Daarna, na afloop van de Eerste Werelddoorlog ontstonden in heel Europa de eerste fascistische bewegingen, van Oost-Europa tot in Portugal. Tijdens de crisis groeiden die snel, zoals in Italië in de jaren ‘20 en in Duitsland in jaren ‘30. Die lange economische crisis van de dertiger jaren heeft ook Nederland hard geraakt. De februaristakers in 1941 zullen zich de jaren 1932-1937 goed herinnerd hebben, want het was bittere armoe. In 1935 was bijna 20% van de beroepsbevolking werkloos, maar van de geschoolde arbeiders was dat 1 op de 3 en van de ongeschoolde arbeiders zelfs de helft, en dan ook vaak langer dan een jaar zonder werk. Het betekende de werkverschaffing of de crisissteun. Ook was er de bedeling van de verafschuwde armenzorg, die bij je thuis kwamen kijken of je wel arm genoeg was. De crisis betekende een verheviging van de klassenstrijd tussen arbeid en kapitaal, want ook toen moest de rekening van de crisis worden betaald.

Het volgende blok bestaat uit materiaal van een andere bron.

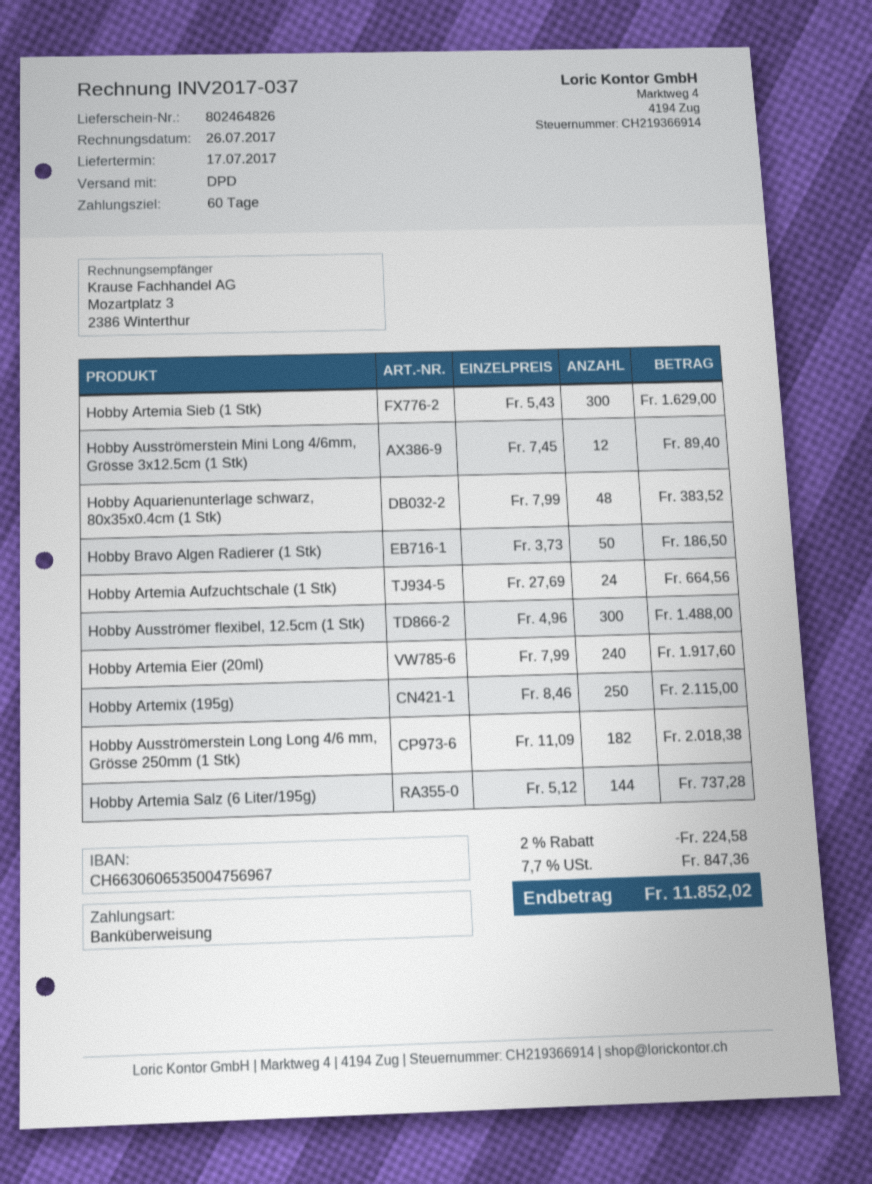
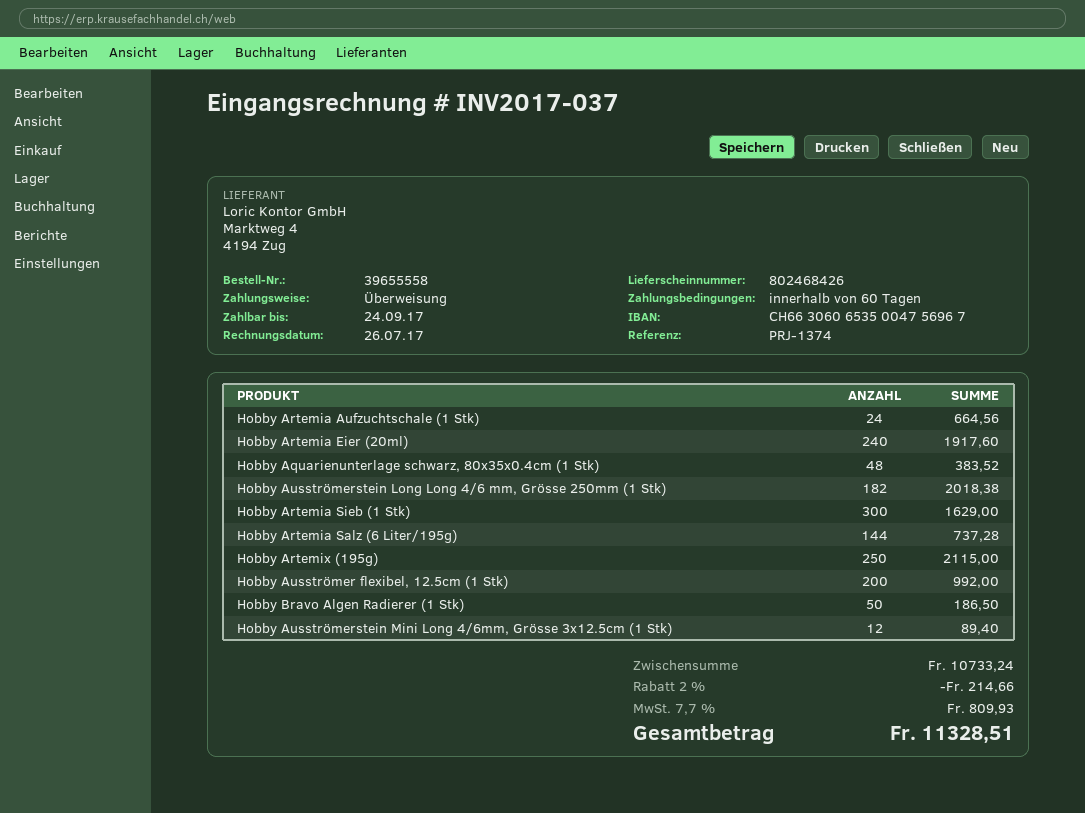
delivery note number: 802464826 -> 802468426
Hobby Ausströmer flexibel, 12.5cm (1 Stk): 300 for 1488.00 -> 200 for 992.00
discount: 2% = 224.58 -> 2% = 214.66
tax: 7.7% = 847.36 -> 7.7% = 809.93
total: 11852.02 -> 11328.51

Die langdurige depressie in de wereldeconomie veroorzaakte ook grote spanningen binnen de heersende klasse zelf. Groepen uit de middenklasse, middenstanders, kleine zelfstandigen en boeren konden overal nauwelijks het hoofd boven water houden. Grote monopoliekapitalisten beschermden hun binnenlandse markten en zochten over de hele wereld naar meer afzetmarkten. Naar meer grondstoffen en meer mogelijkheden om winstgevend te investeren. Om zo, ondanks de overproductie, met hun bedrijf te kunnen overleven.
Tegen deze achtergrond kwamen fascistische partijen aan de macht, met meer of minder openlijke steun van de heersende klasse. Fascisten presenteerden zich als een radicale beweging. Zij gingen heftig te keer tegen de uitbuiting door banken en financiersmagnaten, en voor de kleine bezittende klasse. Tegen de liberale burgerij, tegen partijenpolitiek en tegen de zwakke democratie.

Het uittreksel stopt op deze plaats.